The nurses’ group claims medical officials were provided “no advanced preparedness on what to do with the patient. There was no protocol, there was no system. The nurses were asked to call the Infectious Disease Department. The Infectious Disease Department did not have clear policies to provide either.” The union contends advanced-preparation efforts “primarily consisted of e-mailing us about one optional lecture or seminar on Ebola” and that no hands-on training was provided regarding use of personal protective equipment for Ebola or identifying Ebola symptoms.

Dr. Tom Frieden, head of the federal Centers for Disease Control and Prevention, now admits his agency’s efforts in Dallas were insufficient. “We could’ve sent a more robust hospital infection control team and been more hands-on with the hospital from day one about exactly how this should be managed,” Frieden said. No kidding.

In Oklahoma, there are no known cases of Ebola infection. But should one arise, state Health Commissioner Terry Cline said he is “confident that we are prepared, that we have the infrastructure in place .”

The state has put out a series of communications to health care professionals about proper procedures for dealing with Ebola. That process began July 29, two months before the first known case was reported in the United States. Daily situation updates are provided on the state Health Department’s website - www.ok.gov/health - to reduce the spread of misinformation. The public will be notified if an individual is found to have contracted Ebola in Oklahoma.

Gov. Mary Fallin stressed that a major focus is to prevent not just the spread of Ebola, but the spread of unwarranted public fear. “Just like we have a system to warn us of storms that might be impending upon our state, we want to make sure we get out accurate information so we don’t create hysteria or undue concern among our public based on nonfactual information,” she said.

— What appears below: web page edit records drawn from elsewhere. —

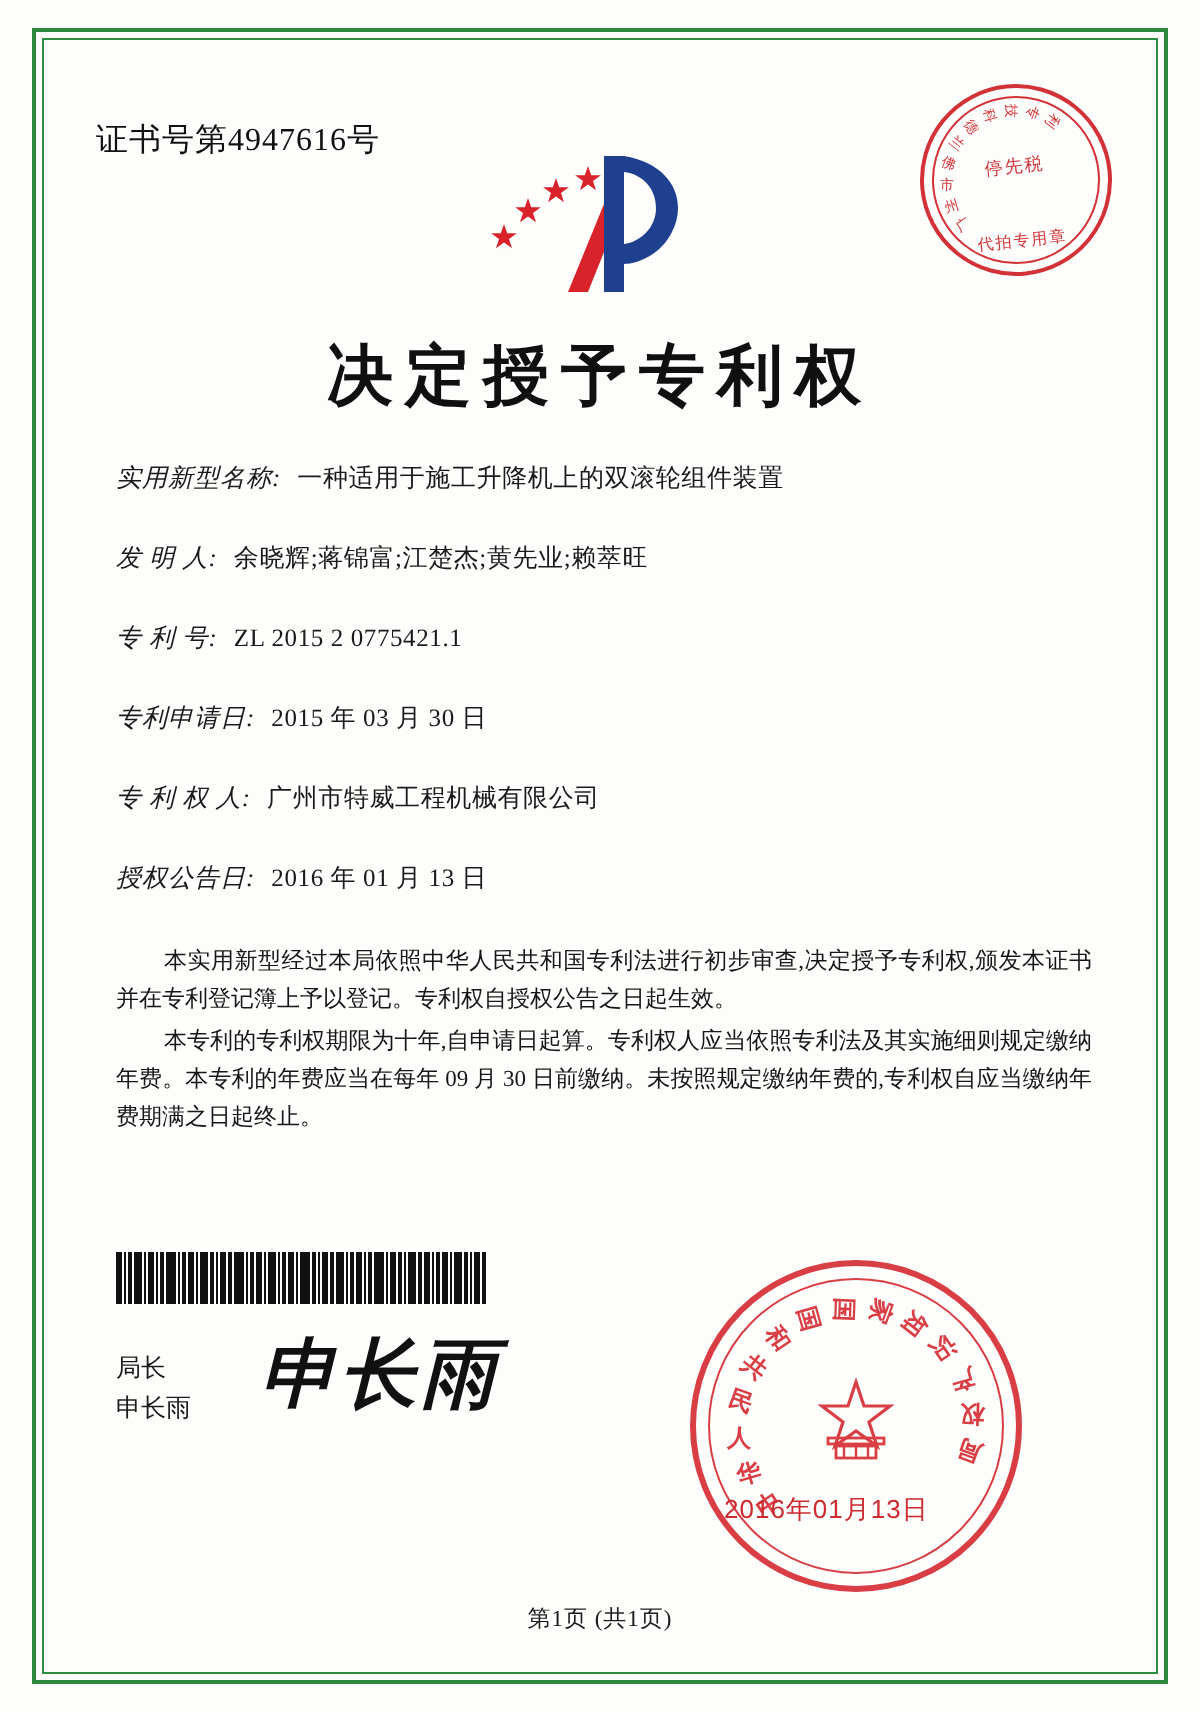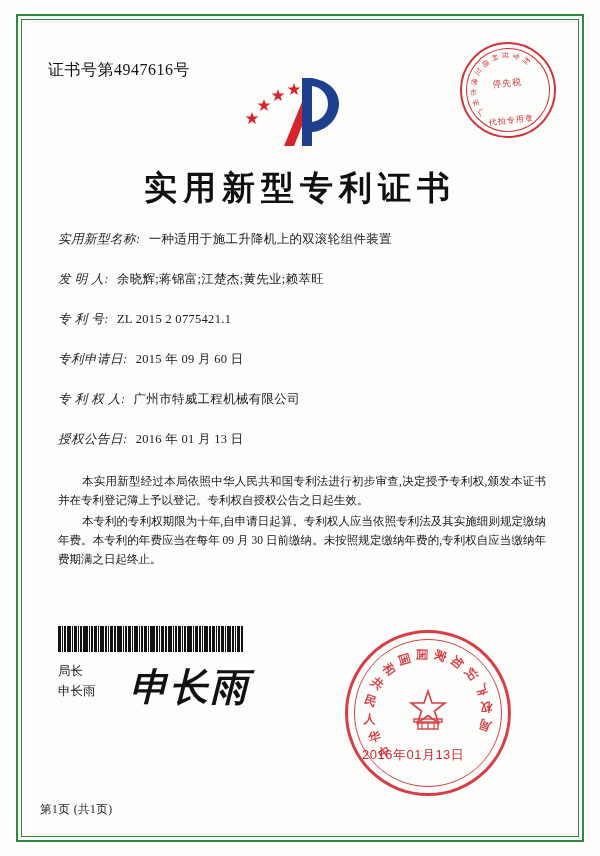"实用新型专利证书" div.doc-title { text: 实用新型专利证书 -> 决定授予专利权 }
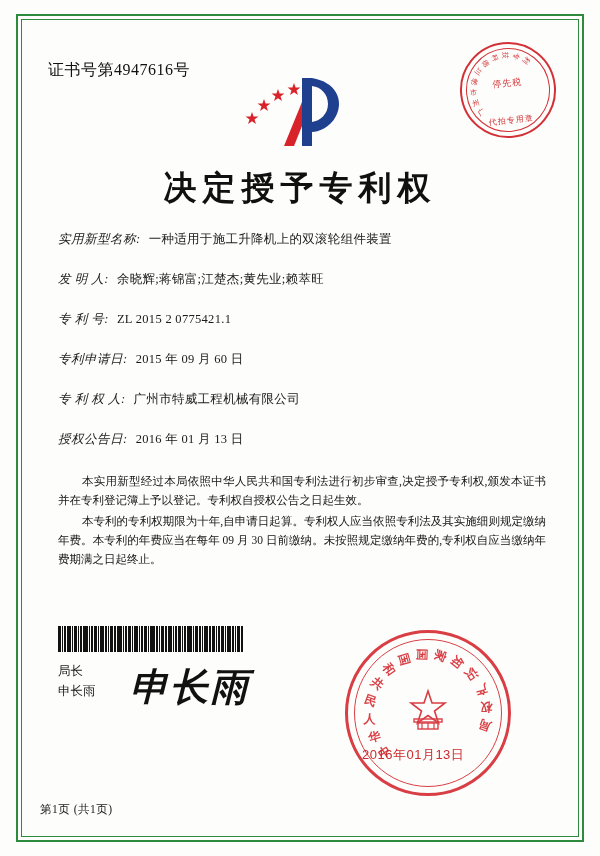"2015 年 09 月 60" span.field-value { text: 09 月 60 -> 03 月 30 }
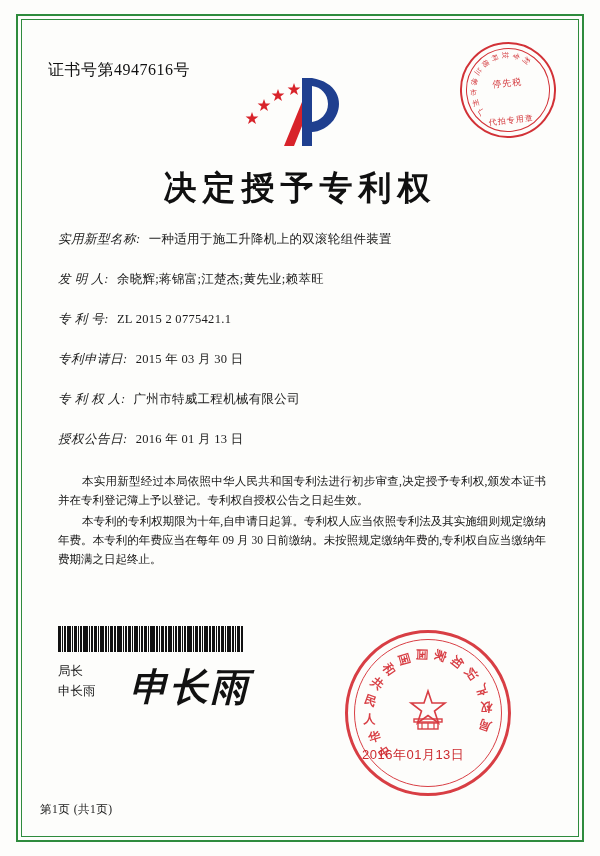"局长" .sig-block { top: 621px -> 634px }
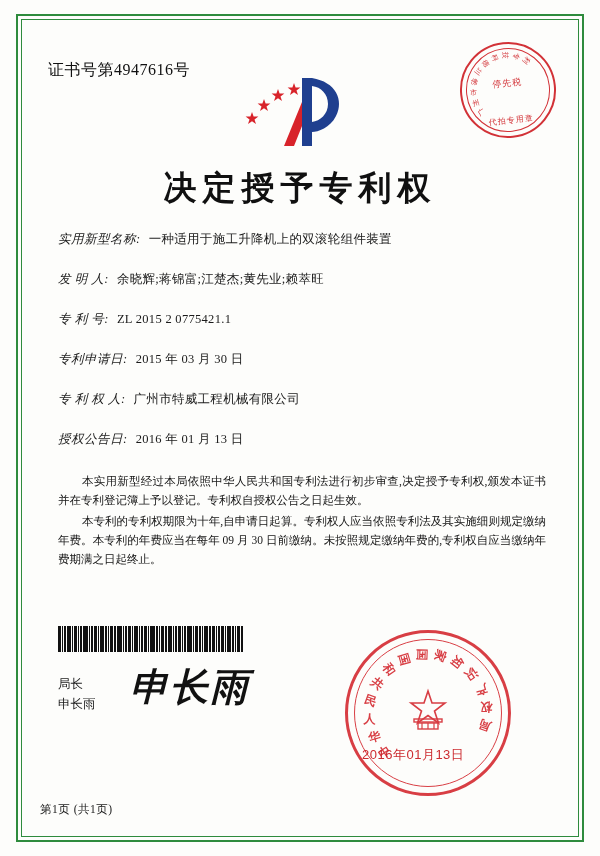"第1页 (共1页)" .footer { text-align: left -> center }
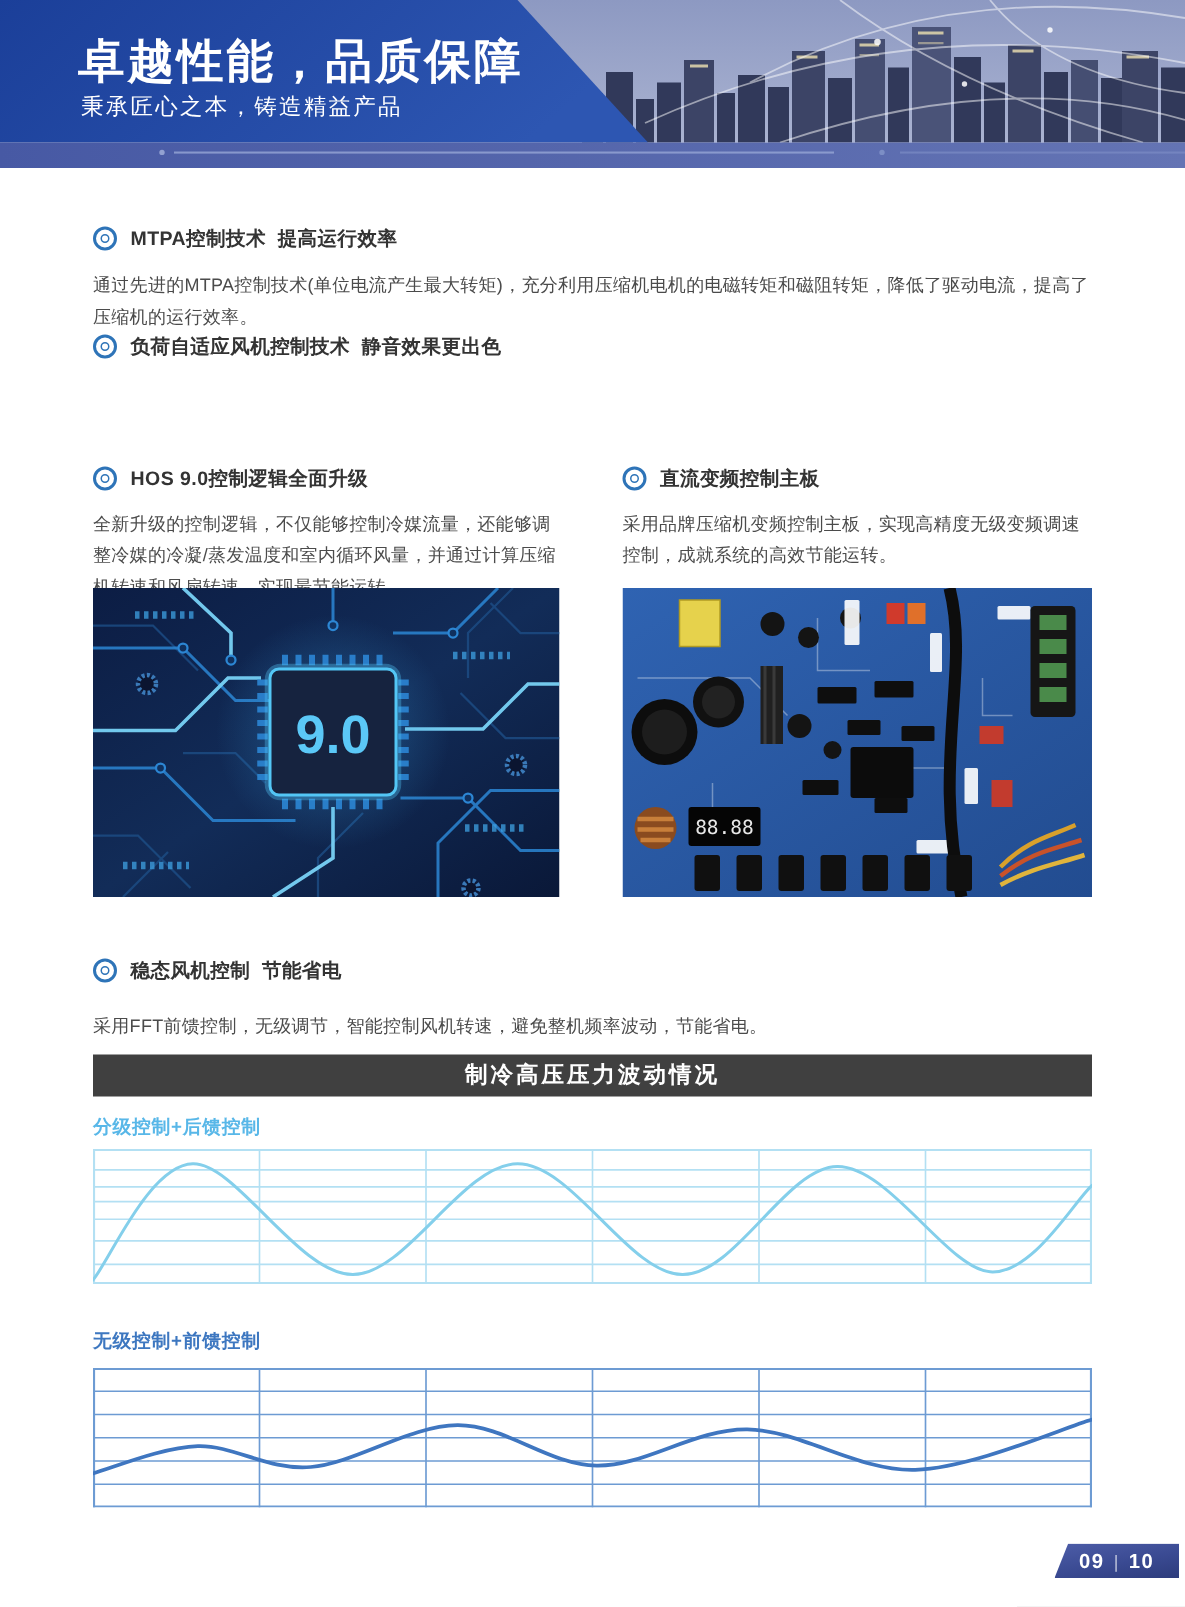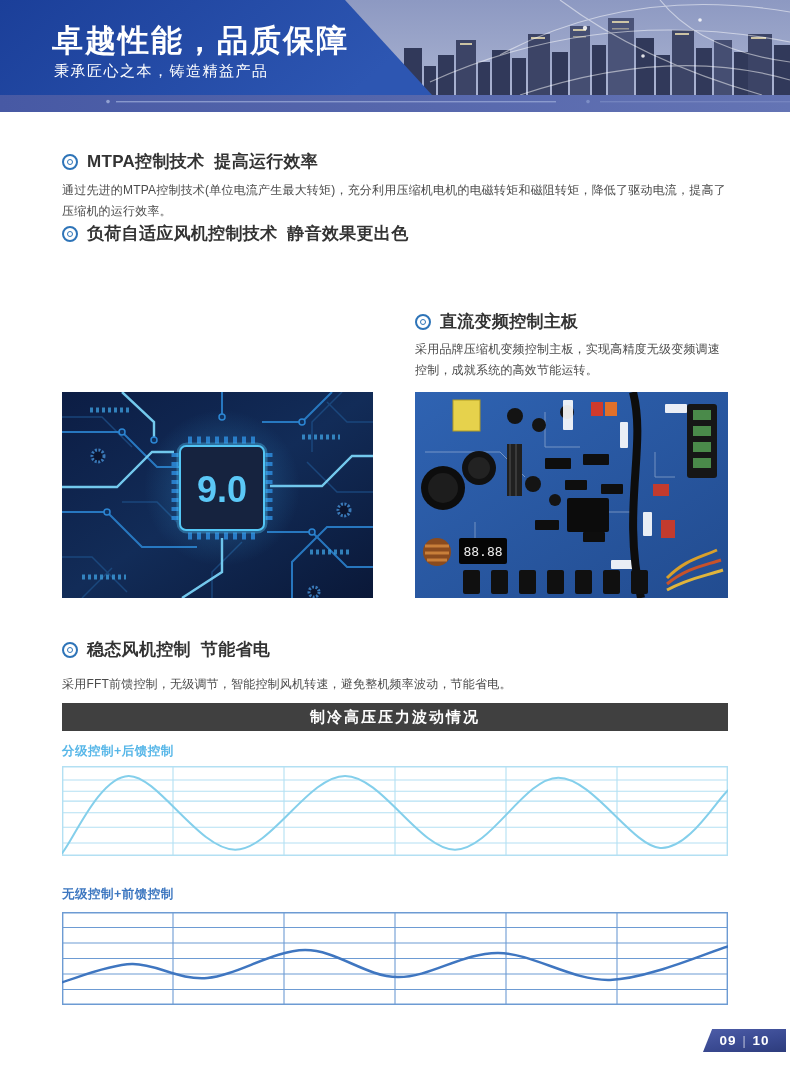"MTPA控制技术 提高运行效率" .sec-title .txt { font-size: 17px -> 13px }
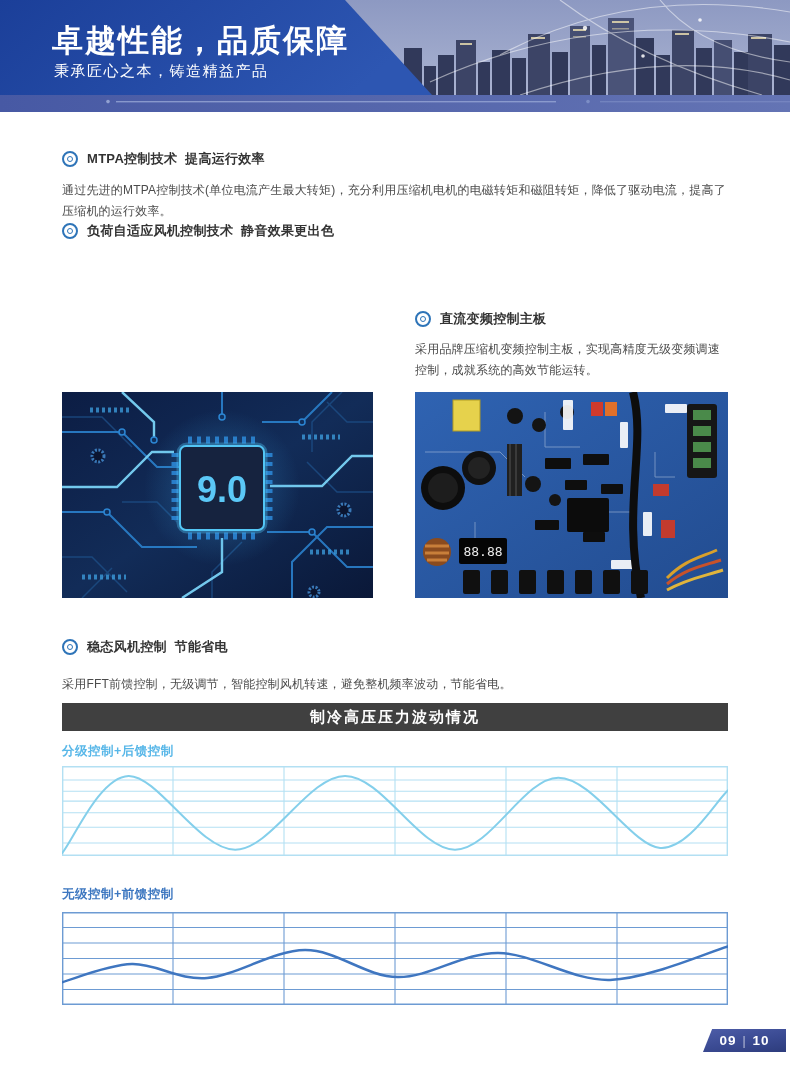"HOS 9.0控制逻辑全面升级" div.abs { html: none -> <div> <span> <span></span> </span> <span>HOS 9.0控制逻辑全面升级</span> </div> }
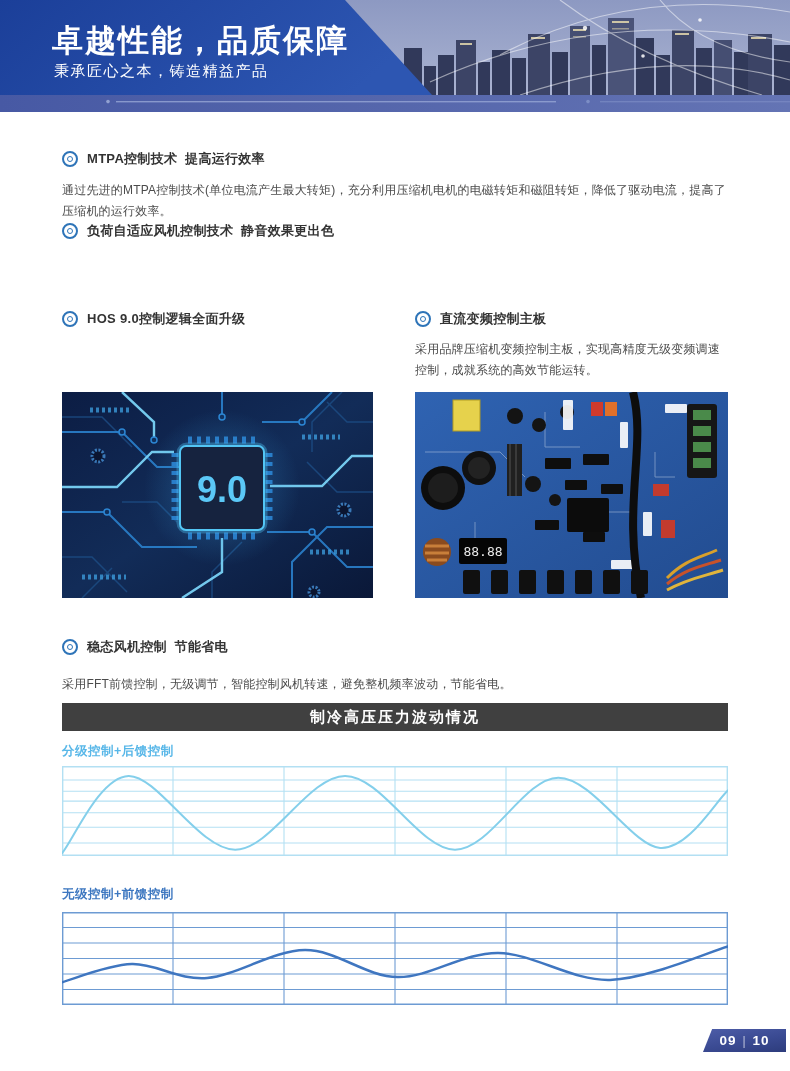"全新升级的控制逻辑，不仅能够控制冷媒流量，还能够调整冷媒的冷凝/蒸发温度和室内循" div.abs { html: none -> <div>全新升级的控制逻辑，不仅能够控制冷媒流量，还能够调整冷媒的冷凝/蒸发温度和室内循环风量，并通过计算压缩机转速和风扇转速，实现最节能运转。</div> }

We have no doubt that state health officials are being proactive, and it must be stressed that there are no cases of Ebola infection anywhere in Oklahoma at this time. Furthermore, state officials should do nothing to unnecessarily stoke fear, so perhaps the public proclamations of supreme confidence are understandable. Still, it’s hard not to flinch when anyone pre-emptively declares any part of government to be a “well-oiled machine,” given government’s failure to competently perform many functions less challenging than combating a vicious virus.

Conservatives and small-government advocates often argue, with reason, that state officials can do a better job than their federal counterparts in addressing many major issues. We hope that’s absolutely true in this case. If the worst happens, a lot is riding on Oklahoma’s Ebola-preparedness efforts being much, much better than those of their CDC counterparts.